§ Exercise requirements:
Repeat the listing word for word. Leave every picture out.

#### Supplied records ####

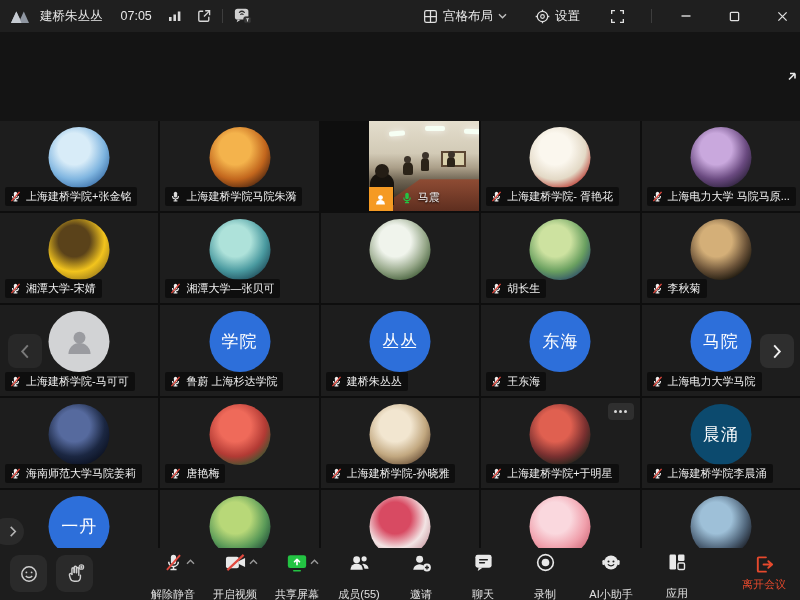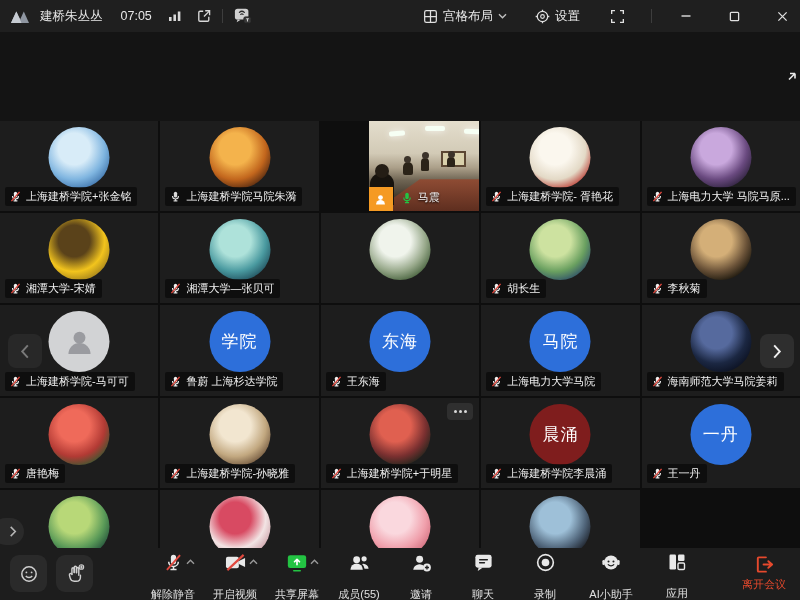--- a/index.html
+++ b/index.html
@@ -350,6 +350,20 @@
     </div>
   </div>
         <div class="tile">
+    <div class="avatar text-avatar" style="background: rgb(45, 111, 218);">丛丛</div>
+    <div class="name-tag">
+      <span class="mic icon">
+              <svg width="13" height="13" viewBox="0 0 24 24" fill="none">
+                <path d="M12 3a3 3 0 0 1 3 3v5a3 3 0 0 1-6 0V6a3 3 0 0 1 3-3z" fill="#efefef"></path>
+                <path d="M6.5 11a5.5 5.5 0 0 0 11 0" stroke="#efefef" stroke-width="2"></path>
+                <path d="M12 16.5V20M8.5 20h7" stroke="#efefef" stroke-width="2"></path>
+                <path d="M4.5 20.5L19.5 3.5" stroke="#e0483e" stroke-width="2.6"></path>
+              </svg>
+            </span>
+      <span class="pname">建桥朱丛丛</span>
+    </div>
+  </div>
+        <div class="tile">
     <div class="avatar text-avatar" style="background: rgb(45, 111, 218);">东海</div>
     <div class="name-tag">
       <span class="mic icon">

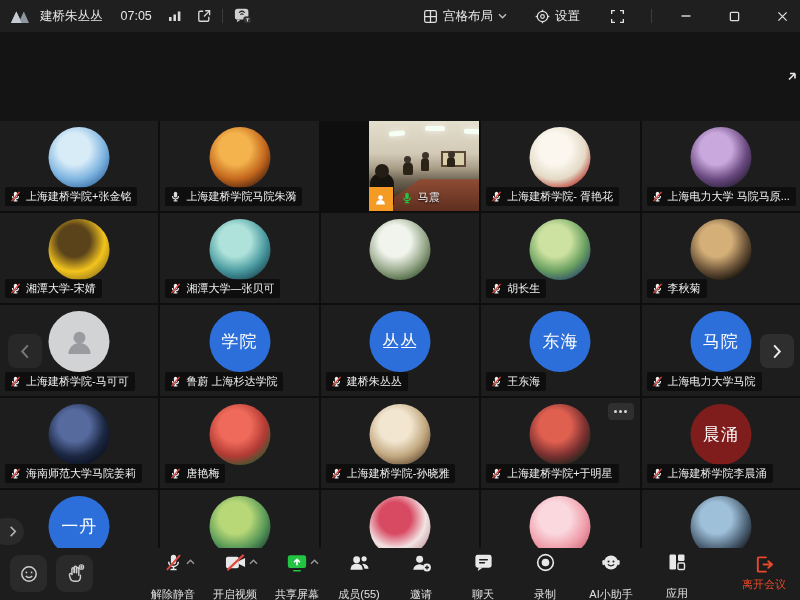--- a/index.html
+++ b/index.html
@@ -453,7 +453,7 @@
           </div>
         </div>
         <div class="tile">
-    <div class="avatar text-avatar" style="background: #7f1d1d;">晨涌</div>
+    <div class="avatar text-avatar" style="background: #0c4a6e;">晨涌</div>
     <div class="name-tag">
       <span class="mic icon">
               <svg width="13" height="13" viewBox="0 0 24 24" fill="none">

####

§ Expected answer:
--- a/index.html
+++ b/index.html
@@ -350,6 +350,20 @@
     </div>
   </div>
         <div class="tile">
+    <div class="avatar text-avatar" style="background: rgb(45, 111, 218);">丛丛</div>
+    <div class="name-tag">
+      <span class="mic icon">
+              <svg width="13" height="13" viewBox="0 0 24 24" fill="none">
+                <path d="M12 3a3 3 0 0 1 3 3v5a3 3 0 0 1-6 0V6a3 3 0 0 1 3-3z" fill="#efefef"></path>
+                <path d="M6.5 11a5.5 5.5 0 0 0 11 0" stroke="#efefef" stroke-width="2"></path>
+                <path d="M12 16.5V20M8.5 20h7" stroke="#efefef" stroke-width="2"></path>
+                <path d="M4.5 20.5L19.5 3.5" stroke="#e0483e" stroke-width="2.6"></path>
+              </svg>
+            </span>
+      <span class="pname">建桥朱丛丛</span>
+    </div>
+  </div>
+        <div class="tile">
     <div class="avatar text-avatar" style="background: rgb(45, 111, 218);">东海</div>
     <div class="name-tag">
       <span class="mic icon">

--- a/index.html
+++ b/index.html
@@ -453,7 +453,7 @@
           </div>
         </div>
         <div class="tile">
-    <div class="avatar text-avatar" style="background: #7f1d1d;">晨涌</div>
+    <div class="avatar text-avatar" style="background: #0c4a6e;">晨涌</div>
     <div class="name-tag">
       <span class="mic icon">
               <svg width="13" height="13" viewBox="0 0 24 24" fill="none">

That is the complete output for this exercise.